Arsenal have accelerated their interest in Barcelona midfielder Dani Olmo as the summer transfer window approaches, with Spanish outlet Fichajes reporting that the Catalan club are now prepared to accept a fee of around £60 million for the 27-year-old, a valuation that opens the door for a serious negotiation after months of Barcelona resisting any suggestion of a sale.
The shift in Barcelona’s position reflects the ongoing financial pressures at the Camp Nou that have compelled the club to identify players who could be sold to fund summer recruitment, with Olmo falling into a category of high-value assets who have not cemented an undroppable role and therefore represent a realistic sale candidate rather than an untouchable figure.
Olmo has contributed eight goals and eight assists across all competitions this season for Hansi Flick’s side, a record that underlines his quality while simultaneously illustrating why Barcelona supporters and the coaching staff would not want to lose him cheaply, making the reported £60 million figure a compromise between the club’s need for funds and a reluctance to be seen selling a top player at a discount.
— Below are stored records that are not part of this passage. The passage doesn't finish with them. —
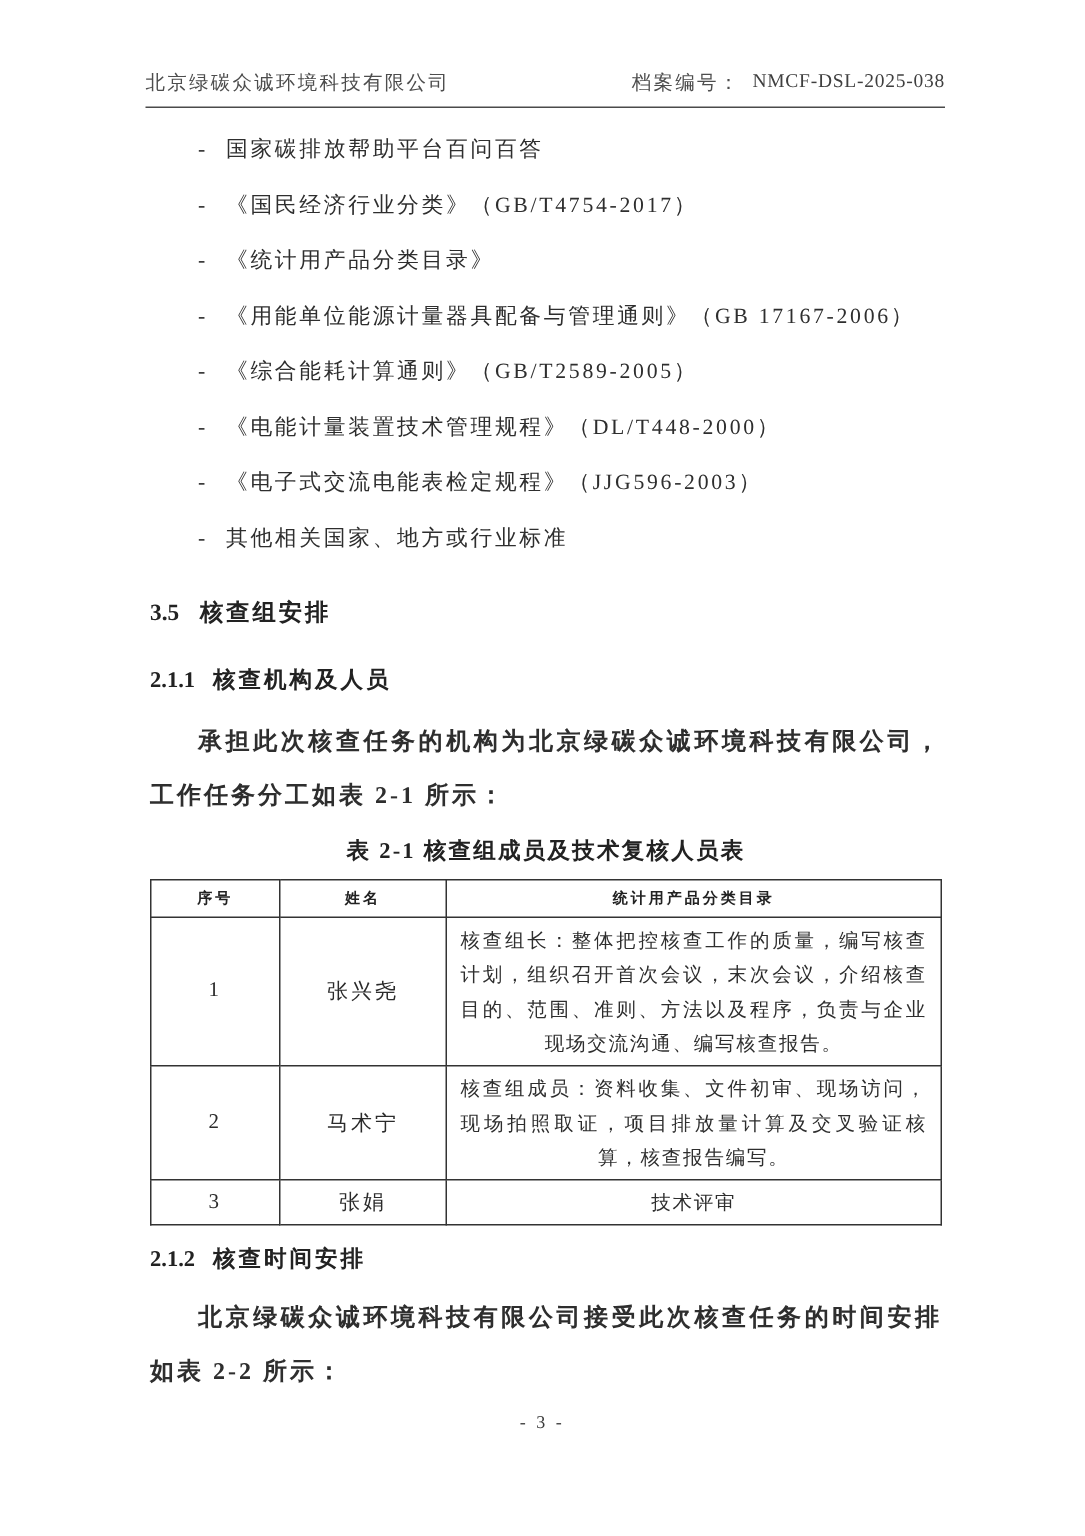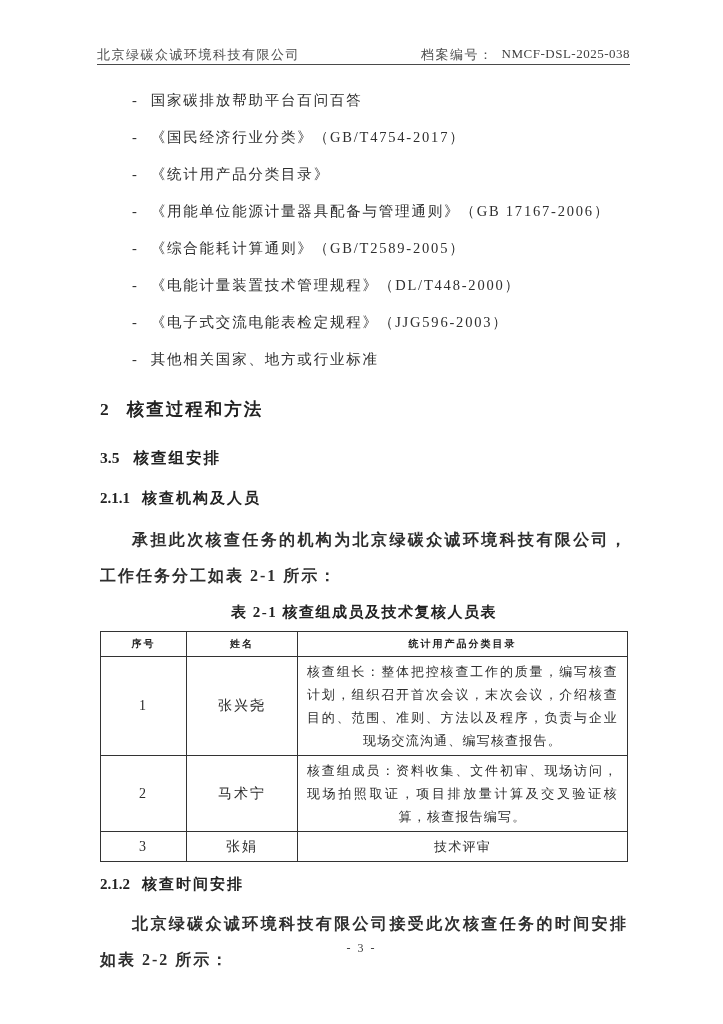--- a/index.html
+++ b/index.html
@@ -11,20 +11,21 @@
     position: relative;
     overflow: hidden;
   }
   .page { position: relative; width: 723px; height: 1024px; background: #fff; }
 
   
   .doc-header {
     position: absolute; top: 46px; left: 97px; right: 93px;
     display: flex; justify-content: space-between; align-items: flex-end;
     border-bottom: 1.5px solid #4a4a4a;
+    padding-bottom: 7px;
     font-size: 13px; color: #4d4d4d;
     letter-spacing: 1.5px;
   }
   .archive { display: flex; gap: 8px; white-space: nowrap; }
   .archive .num { letter-spacing: 0.5px; color: #3f3f3f; }
 
   
   .content { position: absolute; left: 100px; top: 88px; width: 528px; }
 
   .ref-list { list-style: none; }
@@ -33,21 +34,21 @@
     margin-left: 32px; margin-bottom: 13px;
     font-size: 14.5px; line-height: 24px;
     letter-spacing: 1.8px; color: #2e2e2e;
   }
   .ref-item .dash { margin-right: 12px; flex: 0 0 auto; }
 
   .h-level1 { margin-top: 26px; font-size: 17.5px; font-weight: bold; letter-spacing: 2px; color: #222; }
   .h-level1 .sec-num { margin-right: 18px; letter-spacing: 0; }
   .h-level2 { margin-top: 27px; font-size: 15.5px; font-weight: bold; letter-spacing: 2px; color: #222; }
   .h-level2 .sec-num { margin-right: 14px; letter-spacing: 0; }
-  .h-level3 { margin-top: 20px; font-size: 15px; font-weight: bold; letter-spacing: 2px; color: #222; }
+  .h-level3 { margin-top: 25px; font-size: 15px; font-weight: bold; letter-spacing: 2px; color: #222; }
   .h-level3 .sec-num { margin-right: 12px; letter-spacing: 0; }
 
   .body-para {
     margin-top: 14px;
     font-size: 16px; line-height: 36px;
     letter-spacing: 2px; color: #2e2e2e;
     text-indent: 2em;
     text-align: justify;
     font-weight: bold;
   }
@@ -141,23 +142,20 @@
       <li class="ref-item">
         <span class="dash">-</span>
         <span>《电子式交流电能表检定规程》（JJG596-2003）</span>
       </li>
       <li class="ref-item">
         <span class="dash">-</span>
         <span>其他相关国家、地方或行业标准</span>
       </li>
     </ul>
 
-    <div class="h-level1">
-      <span class="sec-num">2</span><span>核查过程和方法</span>
-    </div>
 
     <div class="h-level2">
       <span class="sec-num">3.5</span><span>核查组安排</span>
     </div>
 
     <div class="h-level3">
       <span class="sec-num">2.1.1</span><span>核查机构及人员</span>
     </div>
 
     <p class="body-para">承担此次核查任务的机构为北京绿碳众诚环境科技有限公司，工作任务分工如表 2-1 所示：</p>

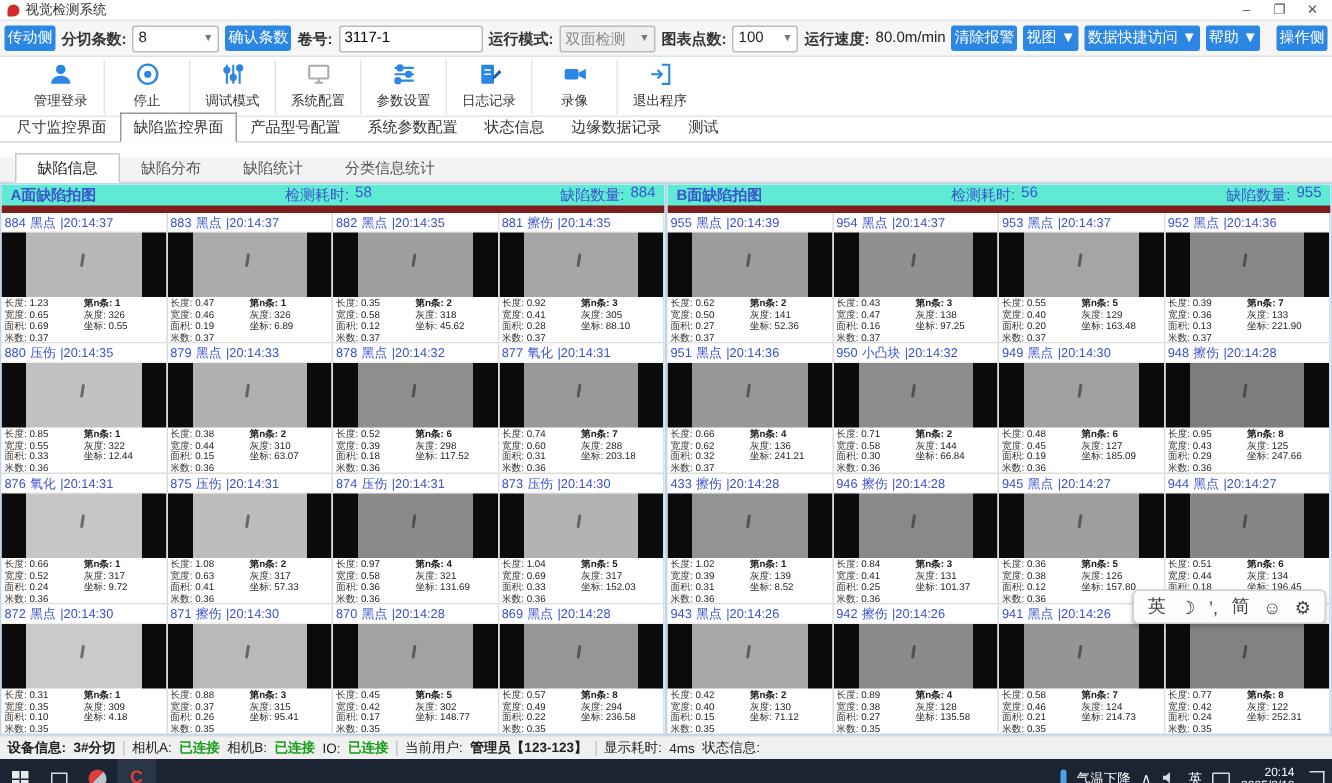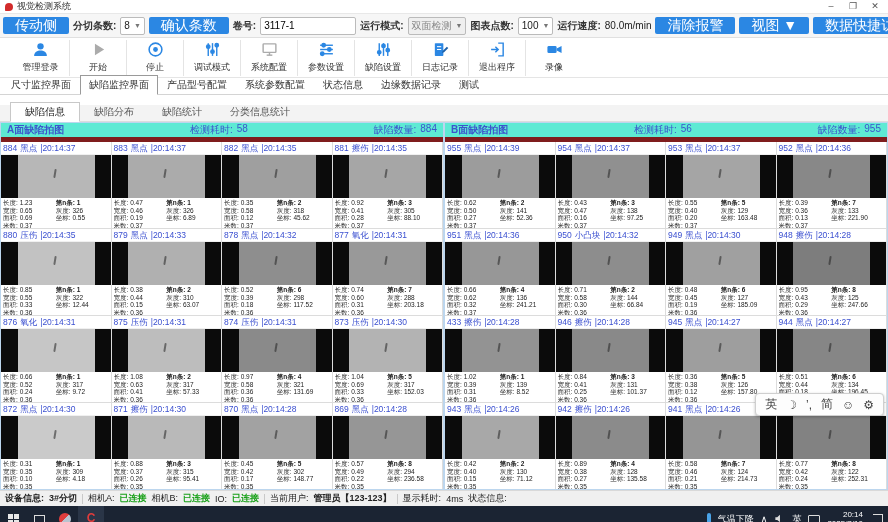--- a/index.html
+++ b/index.html
@@ -7,21 +7,21 @@
   .app { width:888px; height:522px; background:#fff; position:relative; overflow:hidden; }
 
   
   .titlebar { height:13px; display:flex; align-items:center; gap:4px; padding:0 2px 0 5px; background:#fff; font-size:9px; color:#333; }
   .logo { width:8px; height:8px; background:#d22b2b; border-radius:50% 50% 50% 10%; display:inline-block; }
   .win-controls { margin-left:auto; display:flex; }
   .win-controls span { width:22px; text-align:center; font-size:9px; color:#555; line-height:13px; }
 
   
   .toolbar1 { height:25px; background:#f6f6f6; border-top:1px solid #e8e8e8; border-bottom:1px solid #e0e0e0; display:flex; align-items:center; gap:4px; padding:0 3px; font-size:10px; color:#222; white-space:nowrap; }
-  .btn-blue { background:#2b87e3; color:#fff; padding:3px 12px; border-radius:2px; font-size:14px; line-height:11px; cursor:pointer; }
+  .btn-blue { background:#2b87e3; color:#fff; padding:3px 2px; border-radius:2px; font-size:10px; line-height:11px; cursor:pointer; }
   .tb-label { font-weight:bold; color:#333; }
   .select { background:#fff; border:1px solid #bbb; border-radius:2px; height:18px; display:flex; align-items:center; justify-content:space-between; padding:0 3px; color:#222; }
   .select .arw { color:#777; font-size:7px; margin-left:4px; }
   .select.disabled { background:#efefef; color:#888; }
   .roll-input { width:96px; height:18px; border:1px solid #bbb; border-radius:2px; font-size:10px; padding:0 3px; font-family:"Liberation Sans", sans-serif; }
   .spacer { flex:1; }
 
   
   .toolbar2 { height:40px; background:#fff; border-bottom:1px solid #e5e5e5; display:flex; align-items:center; padding-left:12px; }
   .action { width:57px; display:flex; flex-direction:column; align-items:center; justify-content:center; gap:1px; font-size:9px; color:#333; cursor:pointer; height:36px; }
@@ -128,26 +128,20 @@
   <div class="toolbar2">
     <div class="action">
       <span><svg width="17" height="17" viewBox="0 0 24 24">
             <circle cx="12" cy="7.5" r="4.5" fill="#2b87e3"></circle>
             <path d="M3 21c0-5 4.5-7.5 9-7.5s9 2.5 9 7.5z" fill="#2b87e3"></path>
           </svg></span>
       <span>管理登录</span>
     </div>
     <div class="action">
       <span><svg width="17" height="17" viewBox="0 0 24 24">
-            <path d="M7 4l13 8-13 8z" fill="#ababab"></path>
-          </svg></span>
-      <span>开始</span>
-    </div>
-    <div class="action">
-      <span><svg width="17" height="17" viewBox="0 0 24 24">
             <circle cx="12" cy="12" r="9" fill="none" stroke="#2b87e3" stroke-width="2.2"></circle>
             <circle cx="12" cy="12" r="3.4" fill="#2b87e3"></circle>
           </svg></span>
       <span>停止</span>
     </div>
     <div class="action">
       <span><svg width="17" height="17" viewBox="0 0 24 24" stroke="#2b87e3" stroke-width="2" fill="#2b87e3">
             <line x1="6" y1="3" x2="6" y2="21"></line>
             <line x1="12" y1="3" x2="12" y2="21"></line>
             <line x1="18" y1="3" x2="18" y2="21"></line>
@@ -170,52 +164,41 @@
             <line x1="3" y1="6" x2="21" y2="6"></line>
             <line x1="3" y1="12" x2="21" y2="12"></line>
             <line x1="3" y1="18" x2="21" y2="18"></line>
             <circle cx="8" cy="6" r="2.4"></circle>
             <circle cx="16" cy="12" r="2.4"></circle>
             <circle cx="6" cy="18" r="2.4"></circle>
           </svg></span>
       <span>参数设置</span>
     </div>
     <div class="action">
-      <span><svg width="17" height="17" viewBox="0 0 24 24" stroke="#2b87e3" stroke-width="2" fill="#2b87e3">
-            <line x1="6" y1="3" x2="6" y2="21"></line>
-            <line x1="12" y1="3" x2="12" y2="21"></line>
-            <line x1="18" y1="3" x2="18" y2="21"></line>
-            <circle cx="6" cy="16" r="2.4"></circle>
-            <circle cx="12" cy="7" r="2.4"></circle>
-            <circle cx="18" cy="13" r="2.4"></circle>
-          </svg></span>
-      <span>缺陷设置</span>
-    </div>
-    <div class="action">
       <span><svg width="17" height="17" viewBox="0 0 24 24">
             <rect x="4" y="3" width="12" height="18" rx="1" fill="#2b87e3"></rect>
             <line x1="7" y1="8" x2="13" y2="8" stroke="#fff" stroke-width="1.5"></line>
             <line x1="7" y1="12" x2="13" y2="12" stroke="#fff" stroke-width="1.5"></line>
             <path d="M15 14l6-6 2 2-6 6-3 1z" fill="#1b5fa8"></path>
           </svg></span>
       <span>日志记录</span>
     </div>
     <div class="action">
+      <span><svg width="17" height="17" viewBox="0 0 24 24">
+            <rect x="2" y="7" width="13" height="10" rx="2" fill="#2b87e3"></rect>
+            <path d="M15 10.5l7-3.5v10l-7-3.5z" fill="#2b87e3"></path>
+          </svg></span>
+      <span>录像</span>
+    </div>
+    <div class="action">
       <span><svg width="17" height="17" viewBox="0 0 24 24" stroke="#2b87e3" stroke-width="2" fill="none">
             <path d="M13 3h7v18h-7"></path>
             <path d="M3 12h10M9 8l4 4-4 4"></path>
           </svg></span>
       <span>退出程序</span>
-    </div>
-    <div class="action">
-      <span><svg width="17" height="17" viewBox="0 0 24 24">
-            <rect x="2" y="7" width="13" height="10" rx="2" fill="#2b87e3"></rect>
-            <path d="M15 10.5l7-3.5v10l-7-3.5z" fill="#2b87e3"></path>
-          </svg></span>
-      <span>录像</span>
     </div>
   </div>
 
   <div class="maintabs">
     <div class="tab">尺寸监控界面</div>
     <div class="tab active">缺陷监控界面</div>
     <div class="tab">产品型号配置</div>
     <div class="tab">系统参数配置</div>
     <div class="tab">状态信息</div>
     <div class="tab">边缘数据记录</div>

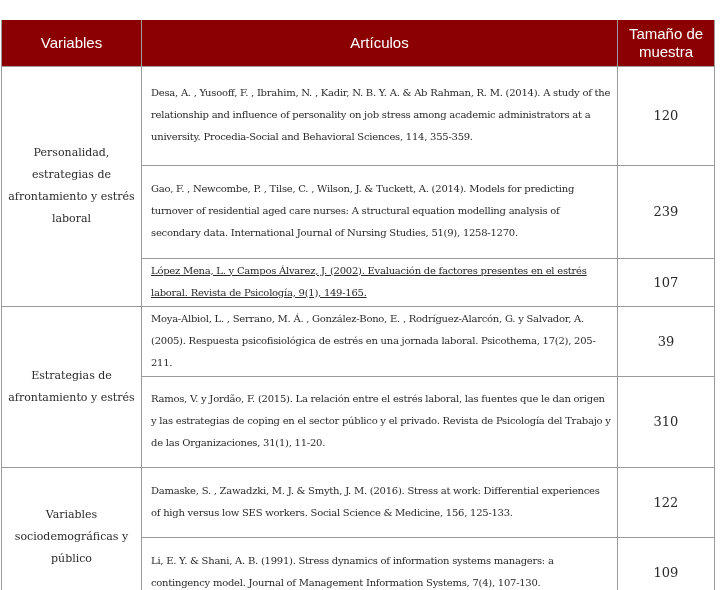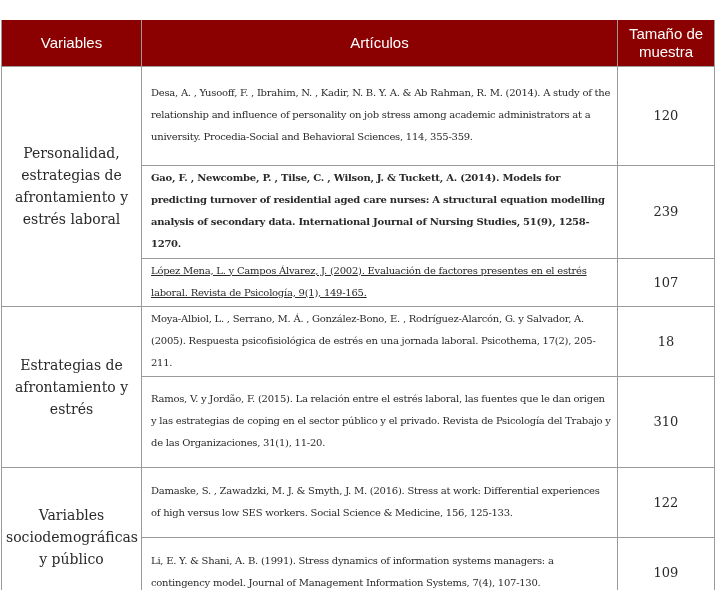--- a/index.html
+++ b/index.html
@@ -27,40 +27,40 @@
     padding: 0 4px;
     box-sizing: border-box;
   }
   td {
     border: 1px solid #9a9a9a;
     vertical-align: middle;
     box-sizing: border-box;
   }
   td.var {
     text-align: center;
-    font-size: 14px;
+    font-size: 11px;
     line-height: 22px;
     padding: 0 4px;
   }
   td.art {
     font-size: 10px;
     line-height: 22px;
     padding: 1px 6px 2px 9px;
     letter-spacing: -0.25px;
   }
   td.n {
     text-align: center;
     font-size: 13px;
     padding: 0;
   }
   col.c1 { width: 140px; }
   col.c2 { width: 476px; }
   col.c3 { width: 97px; }
   tr.r1 td.art { height: 99px; }
-  tr.r2 td.art { height: 93px; font-weight: bold; }
+  tr.r2 td.art { height: 93px; }
   tr.r3 td.art { height: 46px; text-decoration: underline; }
   tr.r4 td.art { height: 69px; }
   tr.r5 td.art { height: 91px; }
   tr.r6 td.art { height: 70px; }
   tr.r7 td.art { height: 70px; }
 </style>
 </head>
 <body>
 
 <table>
@@ -86,21 +86,21 @@
       <td class="art">Gao, F. , Newcombe, P. , Tilse, C. , Wilson, J. &amp; Tuckett, A. (2014). Models for predicting turnover of residential aged care nurses: A structural equation modelling analysis of secondary data. International Journal of Nursing Studies, 51(9), 1258-1270.</td>
       <td class="n">239</td>
     </tr>
     <tr class="r3">
       <td class="art">López Mena, L. y Campos Álvarez, J. (2002). Evaluación de factores presentes en el estrés laboral. Revista de Psicología, 9(1), 149-165.</td>
       <td class="n">107</td>
     </tr>
     <tr class="r4">
       <td class="var" rowspan="2">Estrategias de afrontamiento y estrés</td>
       <td class="art">Moya-Albiol, L. , Serrano, M. Á. , González-Bono, E. , Rodríguez-Alarcón, G. y Salvador, A. (2005). Respuesta psicofisiológica de estrés en una jornada laboral. Psicothema, 17(2), 205-211.</td>
-      <td class="n">18</td>
+      <td class="n">39</td>
     </tr>
     <tr class="r5">
       <td class="art">Ramos, V. y Jordão, F. (2015). La relación entre el estrés laboral, las fuentes que le dan origen y las estrategias de coping en el sector público y el privado. Revista de Psicología del Trabajo y de las Organizaciones, 31(1), 11-20.</td>
       <td class="n">310</td>
     </tr>
     <tr class="r6">
       <td class="var" rowspan="2">Variables sociodemográficas y público</td>
       <td class="art">Damaske, S. , Zawadzki, M. J. &amp; Smyth, J. M. (2016). Stress at work: Differential experiences of high versus low SES workers. Social Science &amp; Medicine, 156, 125-133.</td>
       <td class="n">122</td>
     </tr>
Arsenal manager Mikel Arteta is understood to have admired Olmo for an extended period dating back to the Spanish midfielder’s time at RB Leipzig, where he established himself as one of the most technically advanced and tactically intelligent midfielders in the Bundesliga before his move to Barcelona in 2024.
The specific need that Olmo would address at the Emirates centres on creativity and goal threat from deep or wide areas, with Martin Odegaard’s persistent injury problems this season having exposed the Gunners’ fragility when their captain is absent and limiting their Champions League progress to moments where individual excellence compensated for a lack of system depth.
A confidential report from Spanish website Sport, highlighted by FourFourTwo, revealed that Arsenal had already made a direct approach for Olmo which was rejected, with the player himself having made clear his preference to remain at Barcelona despite limited game time, though the situation appears to have evolved as the club’s financial imperatives have become more pressing.
Manchester City have also been aggressive in their pursuit, reportedly launching a formal proposal in the region of £87 million through Fichajes, a figure significantly above Barcelona’s stated asking price that City are believed to have tabled as a show of intent rather than a final offer they expect to be accepted immediately.
The broader context for Arsenal’s recruitment is a summer in which Arteta wants to address multiple positions, with a striker capable of regular goals, a creative midfielder, and a winger all identified as priorities, meaning the Olmo pursuit sits within a broader ambition to build a squad capable of challenging seriously in the Premier League and Champions League simultaneously next season.
Olmo’s contract at Barcelona runs until 2030, which technically places all negotiating leverage with the Catalan club, though the financial realities and the player’s own situation with regards to game time have aligned in a way that makes movement more likely this summer than at any previous point in his Barcelona tenure.
For Arsenal fans, the Olmo story represents a step up in ambition from recent windows and reflects the club’s growing ability to compete for genuinely elite targets, though whether Arteta’s side can win a four-way battle involving City, PSG, and Barcelona’s own desire to retain a quality player remains an open question that will not be answered before the window opens formally.